His wife and lawyer averred that he was being held over an article he authored and which was published in the French magazine, Jeune Afrique.

His lawyer Emmanuel Simh said last Friday: “He is accused of insulting the president of the republic, and after the hearings we will be able to give further information.”

But the information minister, Issa Bakary Tchiroma is also reported as saying Nganang’s arrest was over a Facebook post threatening the president.

His arrest “arose following a promise of death on the person of the Head of State, made by the person concerned through a message posted on his Facebook page, December 3, 2017 at 19 hours 27 minutes”, AFP quoted Mr. Tchiroma as saying.

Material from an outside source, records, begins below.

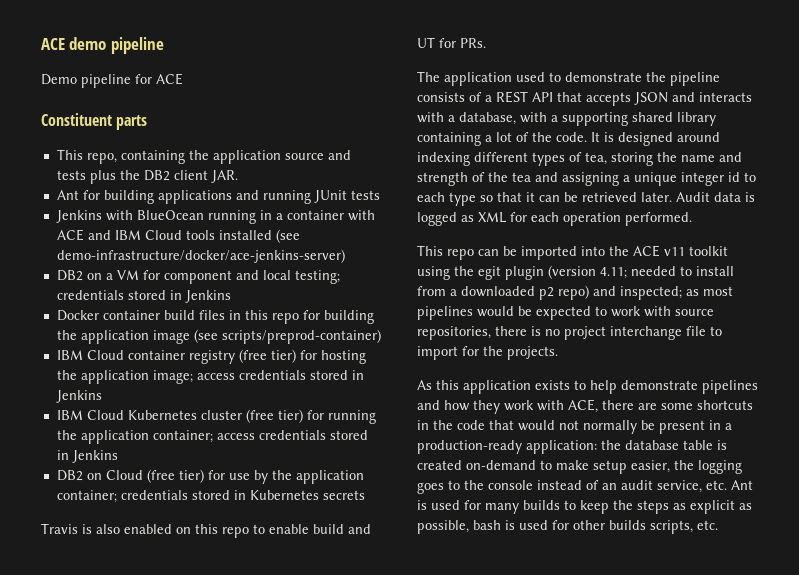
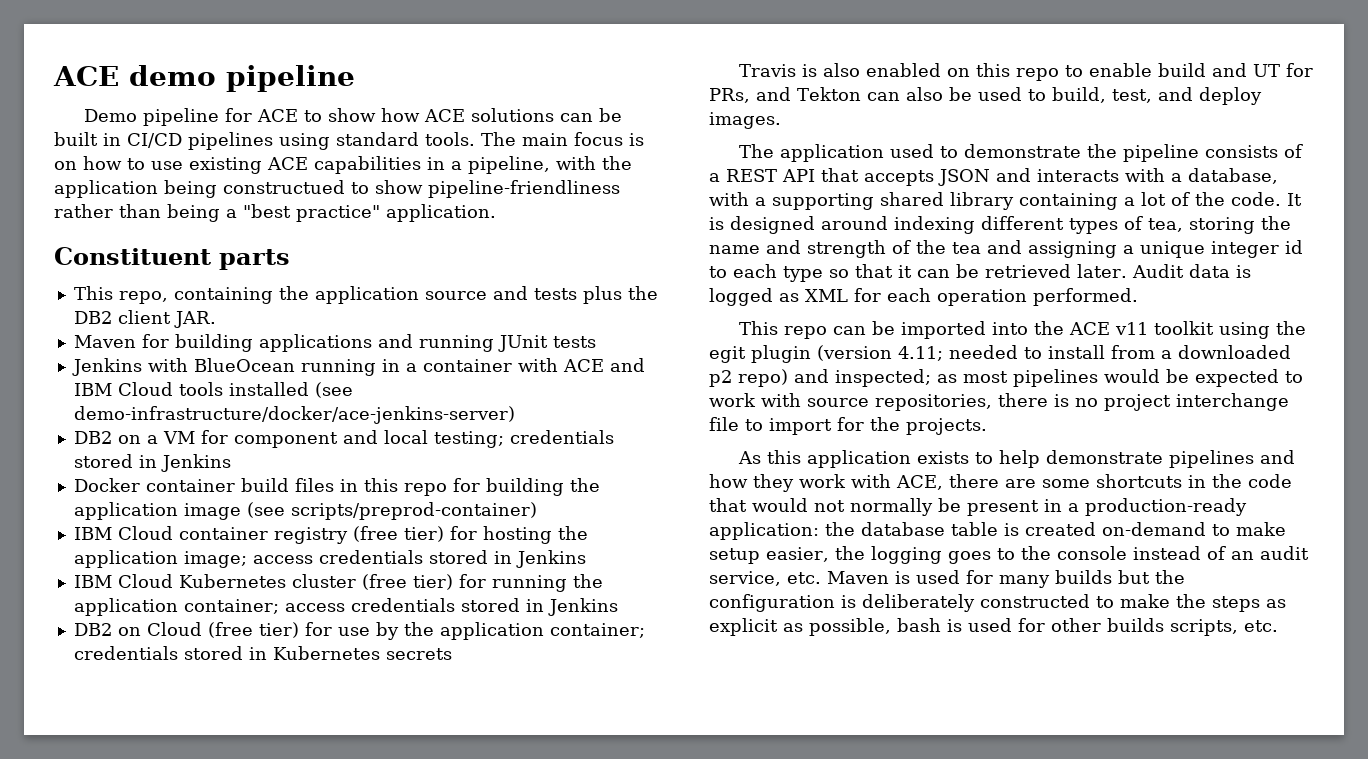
(183, 79) none -> [303,108,622,122] [54,132,644,150] [54,156,632,174] [54,180,620,198] [54,204,496,222] to show how ACE solutions can be built in CI/CD pipelines using standard tools. The main focus is on how to use existing ACE capabilities in a pipeline, with the application being constructued to show pipeline-friendliness rather than being a "best practice" application.
[56,190,79,200] Ant -> [73,335,136,348] Maven
[460,38,486,48] PRs. -> [709,87,1262,105] [709,112,781,129] PRs, and Tekton can also be used to build, test, and deploy images.
[731,480,753,490] Ant -> [827,571,889,584] Maven
[564,500,609,514] to keep -> [1118,570,1185,584] [709,594,1170,612] but the configuration is deliberately constructed to make

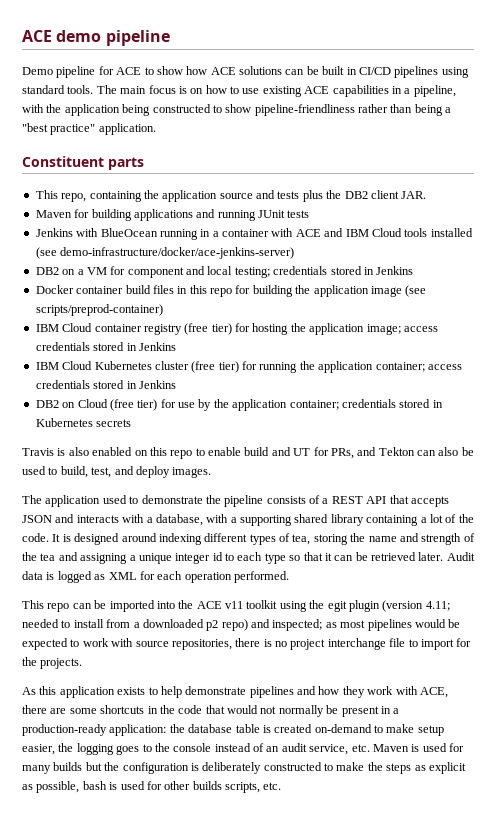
[223,180,345,194] constructued -> [152,104,211,113] constructed

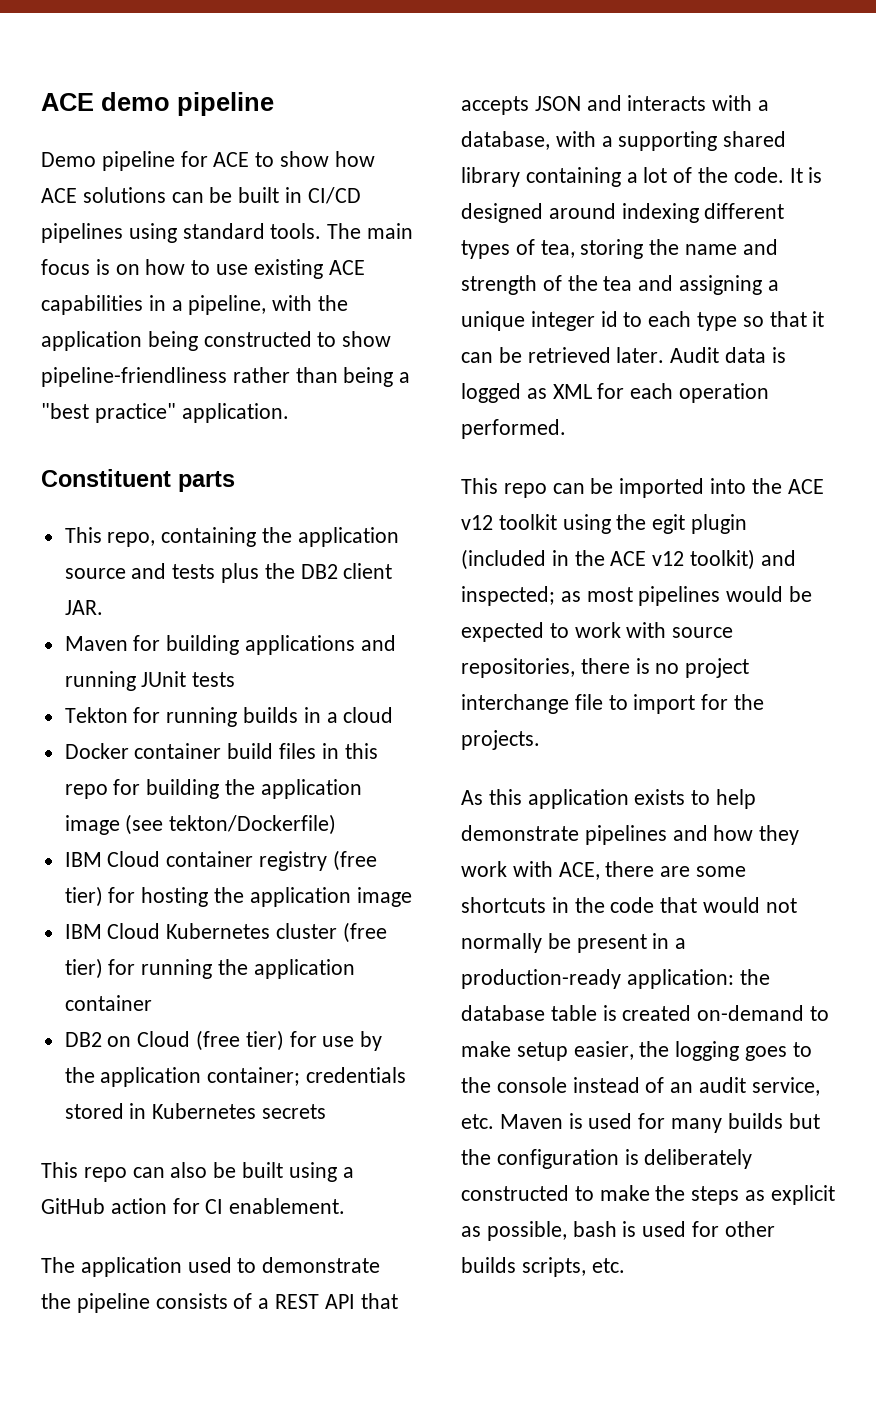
[35,228,473,240] [35,247,295,259] [35,266,414,278] Jenkins with BlueOcean running in a container with ACE and IBM Cloud tools installed (see demo-infrastructure/docker/ace-jenkins-server) // DB2 on a VM for component and local testing; credentials stored in Jenkins -> [64,707,394,727] Tekton for running builds in a cloud
[35,304,163,316] scripts/preprod-container) -> [169,814,337,835] tekton/Dockerfile)
[366,324,438,335] [35,342,176,351] image; access credentials stored in Jenkins -> [356,887,412,907] image
[375,362,462,372] [35,380,176,389] container; access credentials stored in Jenkins -> [64,995,152,1011] container
[22,447,474,459] [22,466,212,478] Travis is also enabled on this repo to enable build and UT for PRs, and Tekton can also be used to build, test, and deploy images. -> [41,1162,354,1182] [41,1198,346,1214] This repo can also be built using a GitHub action for CI enablement.
[225,601,243,609] v11 -> [461,515,493,530] v12
[382,600,450,612] [22,619,248,631] (version 4.11; needed to install from a downloaded p2 repo) -> [461,549,756,570] (included in the ACE v12 toolkit)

What has become known as the ‘Anglophone Crisis’ in Cameroon is at the stage of an armed confrontation between secessionists and the army. President Paul Biya two weeks ago declared war on the activities of the secessionists.

The declaration followed attacks on members of the security forces, which incidents claimed six lives – four soldiers and two policemen weeks ago. It brought the total number of casualties to 10 after four others were killed earlier.

The separatists are pushing for an independent country that seeks to breakaway with the two predominantly Anglophone regions.

The Cameroonian government has been slammed in the recent past by rights organizations like Amnesty and Human Rights Watch for trampling on the rights of the media and political actors. Yaounde is accused of torturing people being held and unnecessarily delaying trials which do not follow the due course of the law.